Segment Open

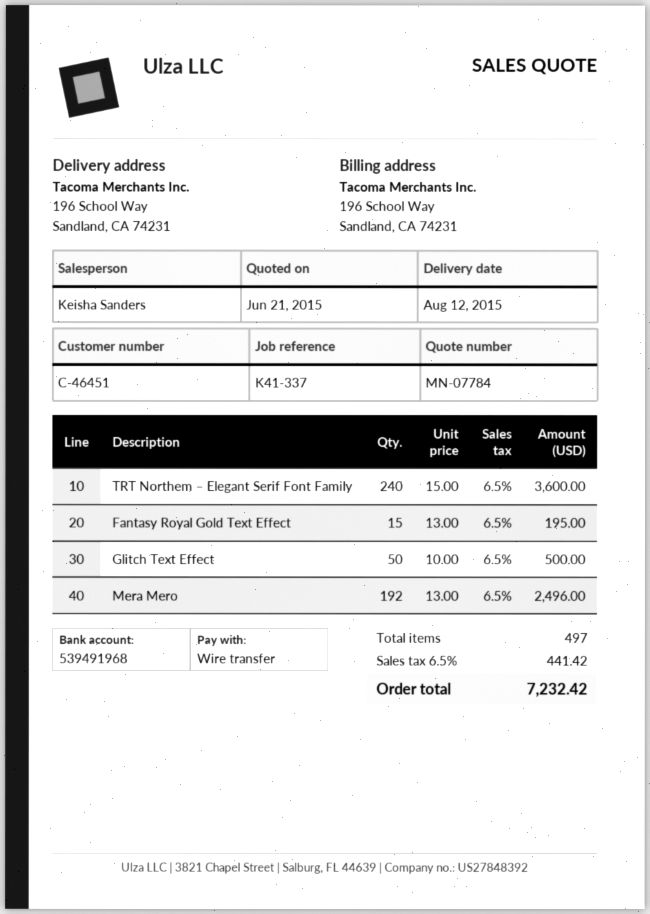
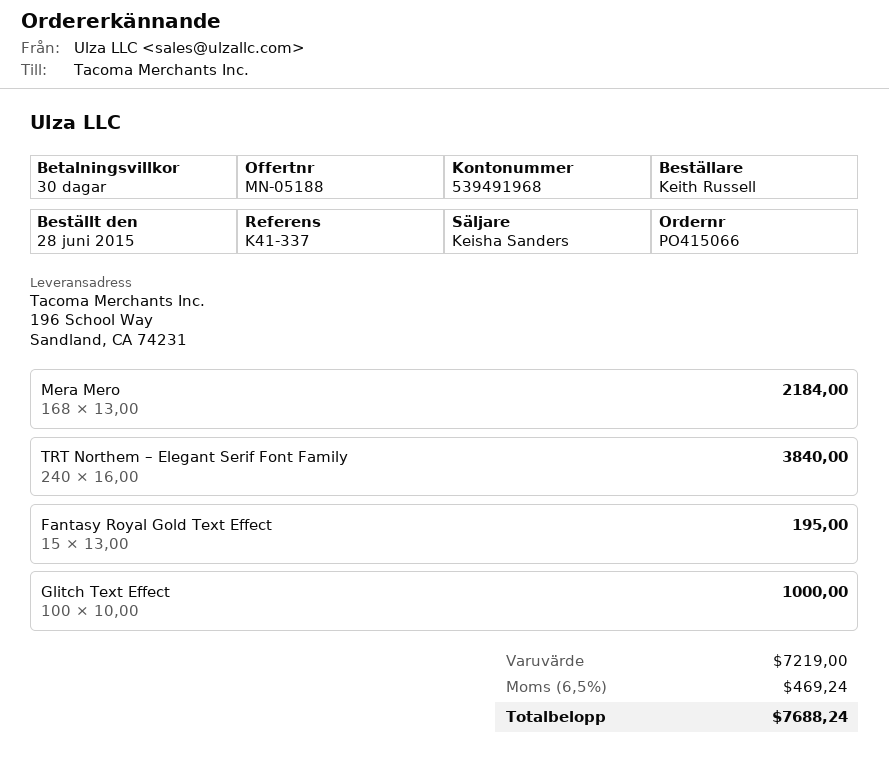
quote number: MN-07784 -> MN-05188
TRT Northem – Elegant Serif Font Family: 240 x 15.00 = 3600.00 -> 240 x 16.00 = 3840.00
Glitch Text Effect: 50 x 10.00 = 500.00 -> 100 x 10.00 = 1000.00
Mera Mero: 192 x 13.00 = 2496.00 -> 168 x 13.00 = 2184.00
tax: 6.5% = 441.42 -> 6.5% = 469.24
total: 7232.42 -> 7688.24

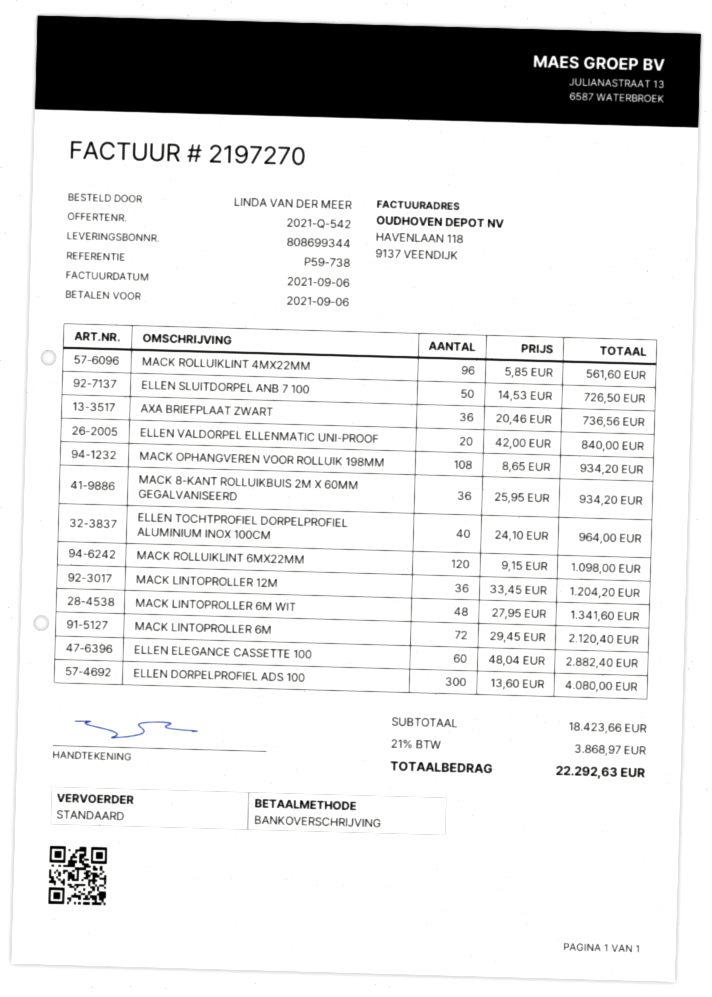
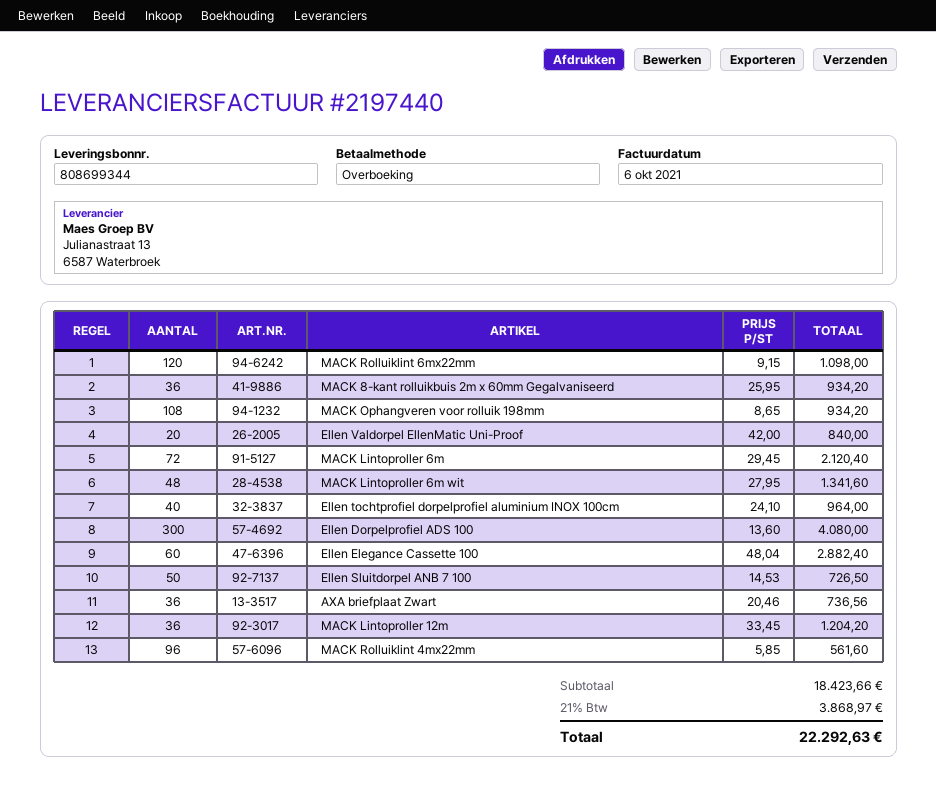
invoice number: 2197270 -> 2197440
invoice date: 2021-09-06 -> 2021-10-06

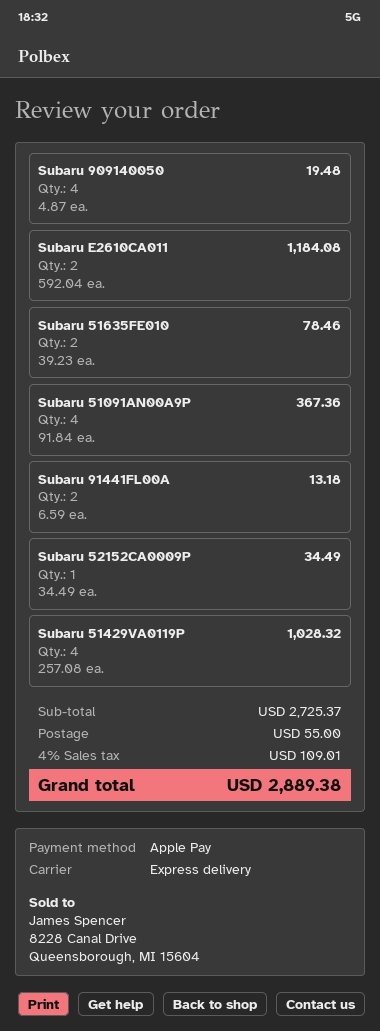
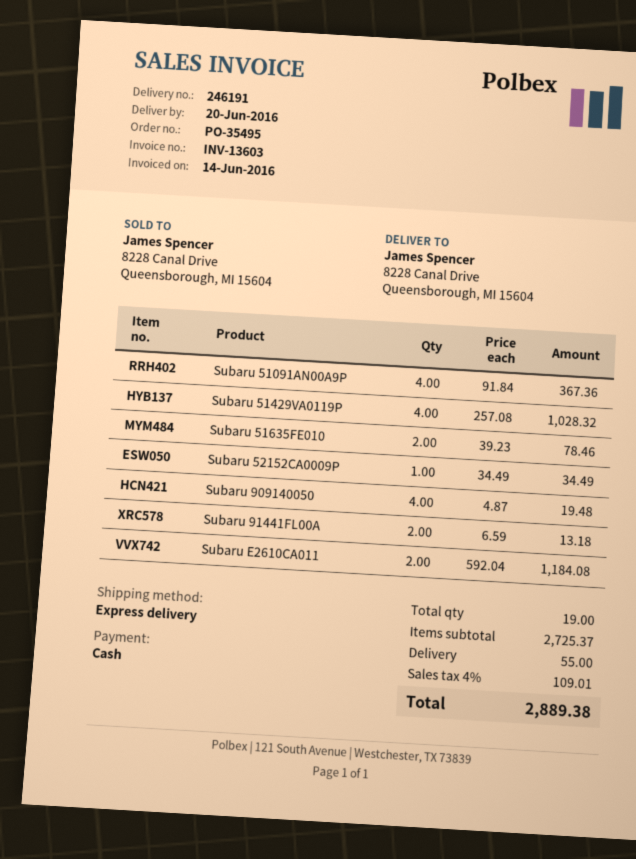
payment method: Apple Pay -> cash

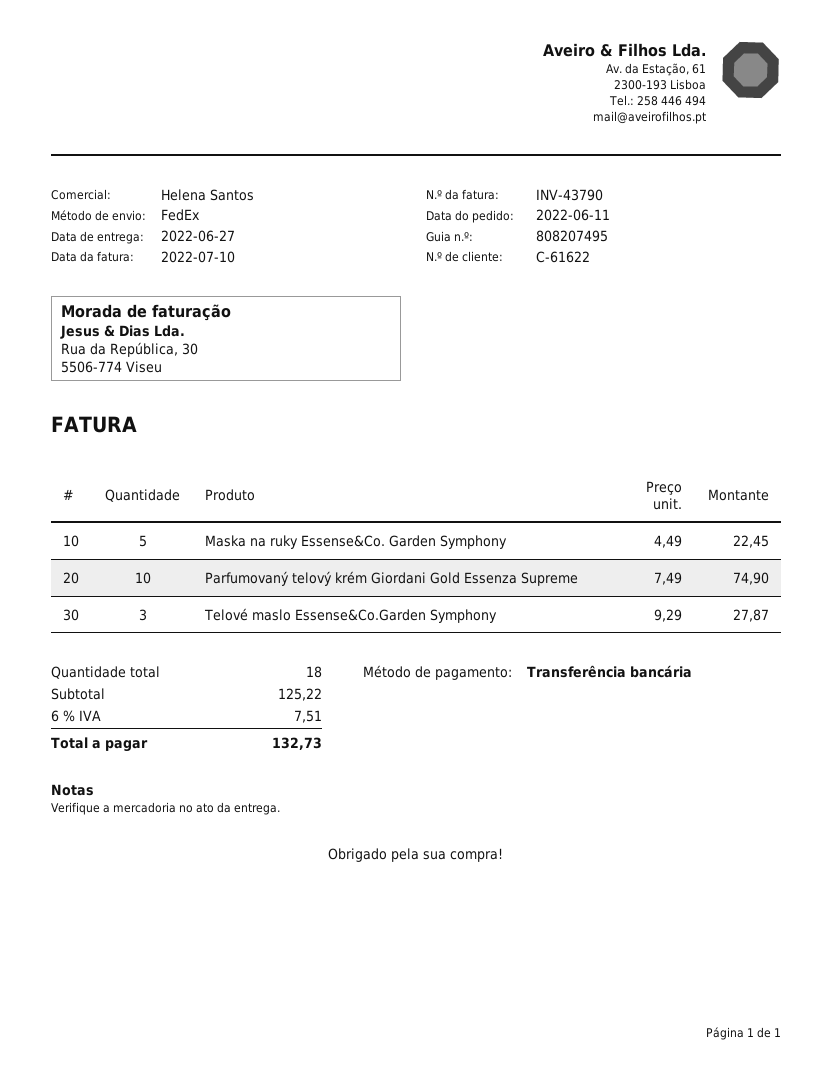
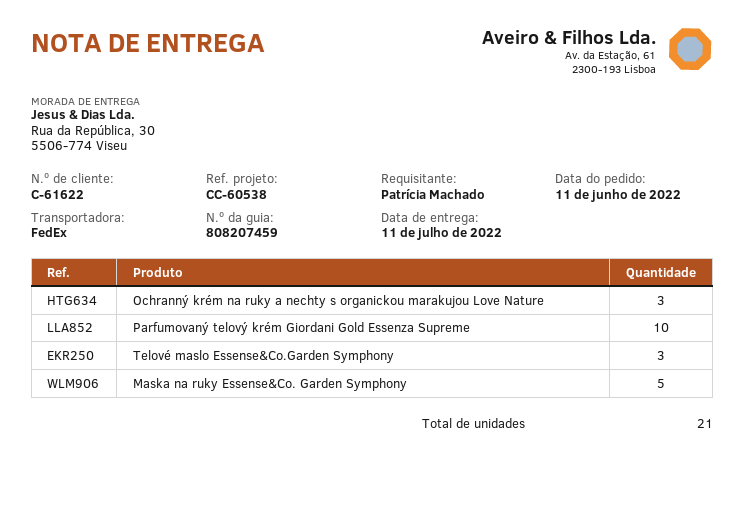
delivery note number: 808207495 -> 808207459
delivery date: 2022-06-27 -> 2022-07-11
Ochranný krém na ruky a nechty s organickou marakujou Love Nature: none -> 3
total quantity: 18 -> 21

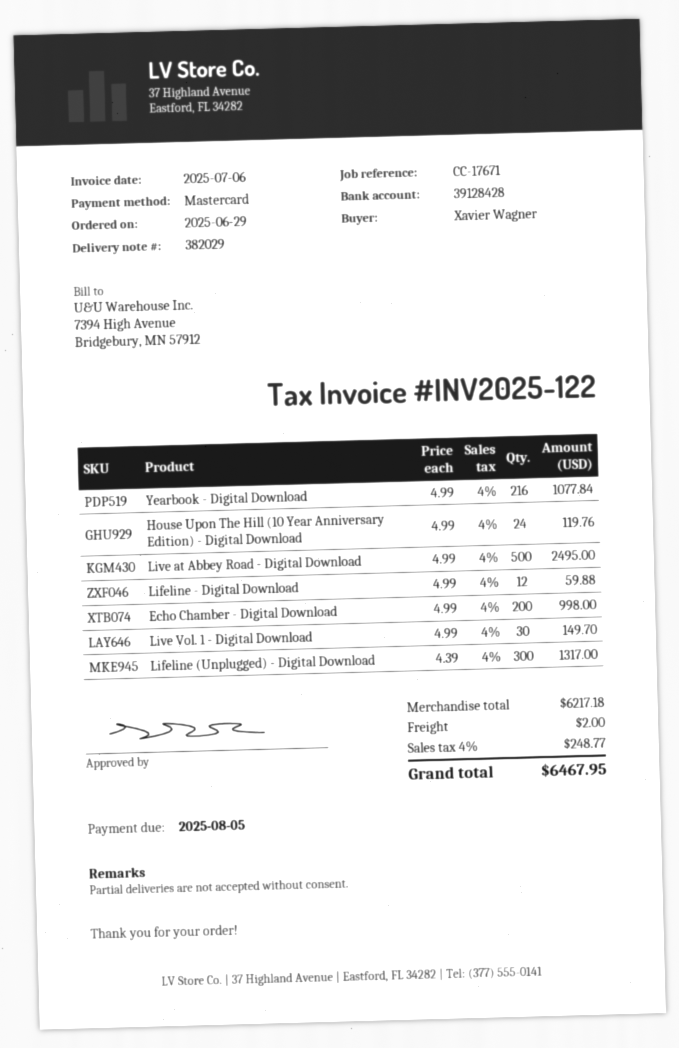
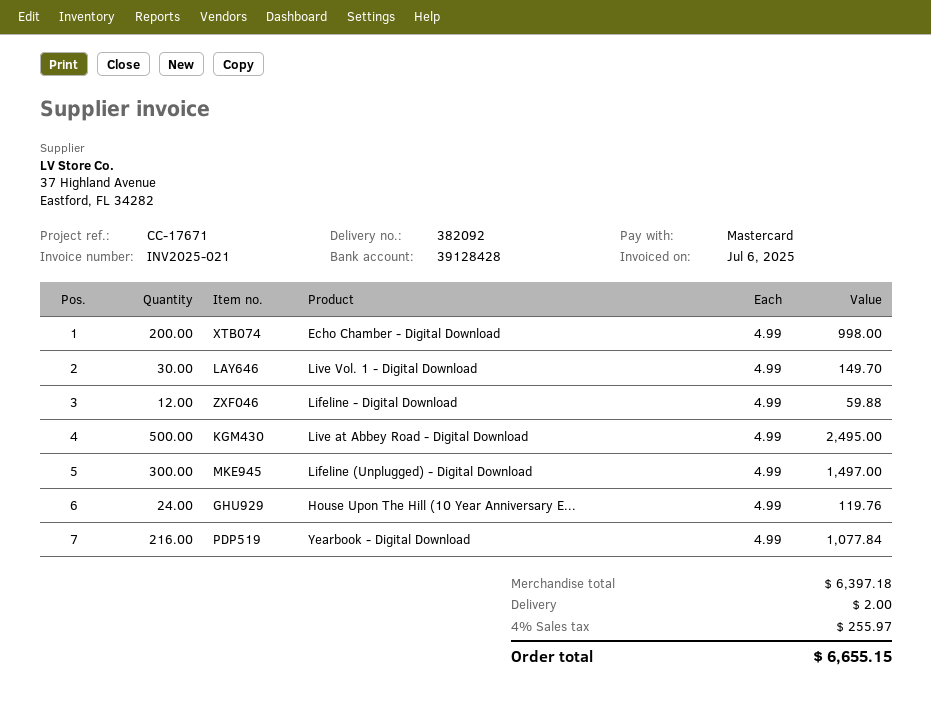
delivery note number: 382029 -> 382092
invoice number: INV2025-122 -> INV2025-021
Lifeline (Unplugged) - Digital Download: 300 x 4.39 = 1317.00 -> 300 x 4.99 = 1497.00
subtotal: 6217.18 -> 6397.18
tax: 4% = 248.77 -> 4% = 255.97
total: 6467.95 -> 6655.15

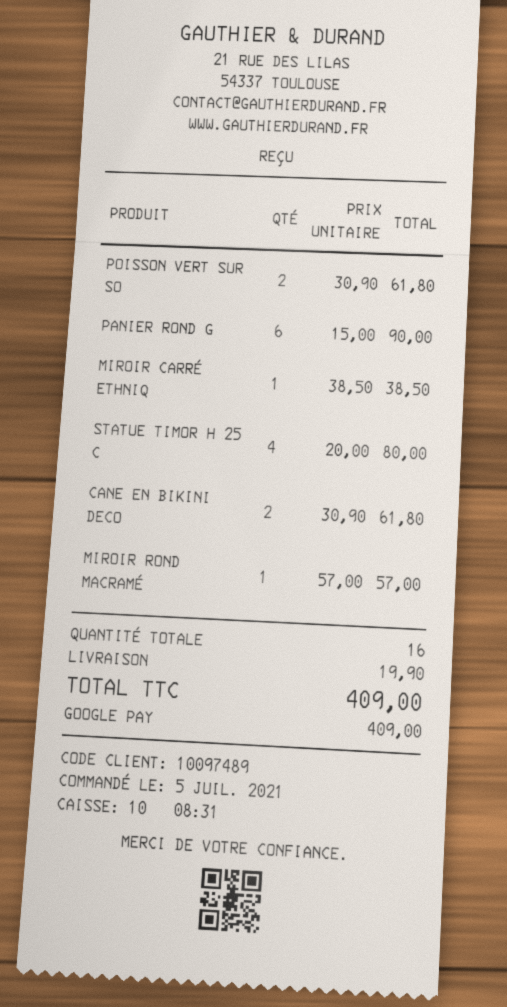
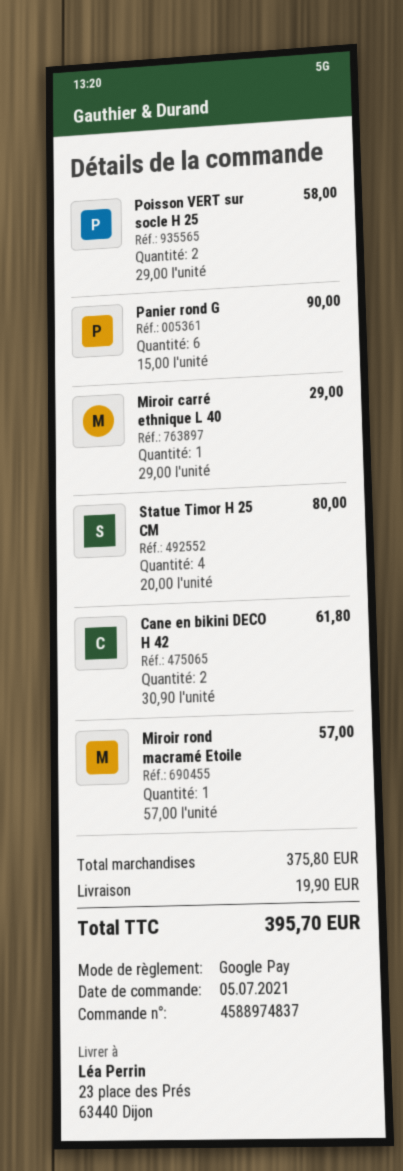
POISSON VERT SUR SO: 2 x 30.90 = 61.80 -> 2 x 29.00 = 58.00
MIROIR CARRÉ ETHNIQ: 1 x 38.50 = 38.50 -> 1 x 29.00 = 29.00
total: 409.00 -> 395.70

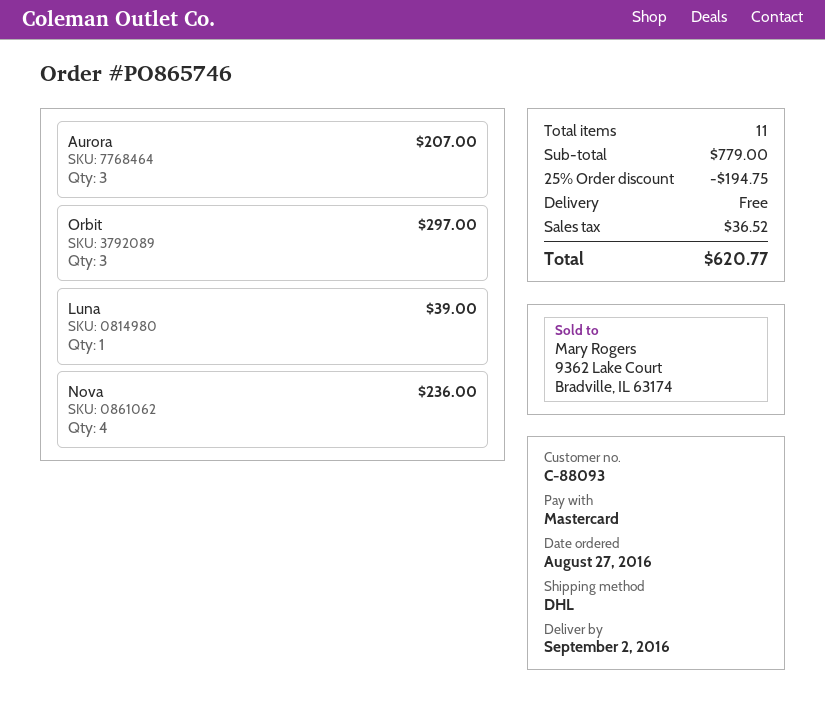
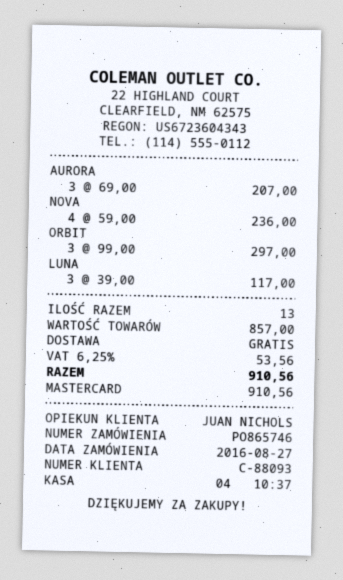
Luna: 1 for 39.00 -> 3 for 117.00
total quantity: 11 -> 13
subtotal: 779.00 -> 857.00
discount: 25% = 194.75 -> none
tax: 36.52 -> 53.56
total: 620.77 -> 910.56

Segment Closed

→ The task
The answer must be an exact copy of the lines above, from the start of the records through the line with "invoice number: 2197270 -> 2197440", and of nothing else; no pictures belong in it.

→ Answer to the problem
quote number: MN-07784 -> MN-05188
TRT Northem – Elegant Serif Font Family: 240 x 15.00 = 3600.00 -> 240 x 16.00 = 3840.00
Glitch Text Effect: 50 x 10.00 = 500.00 -> 100 x 10.00 = 1000.00
Mera Mero: 192 x 13.00 = 2496.00 -> 168 x 13.00 = 2184.00
tax: 6.5% = 441.42 -> 6.5% = 469.24
total: 7232.42 -> 7688.24

invoice number: 2197270 -> 2197440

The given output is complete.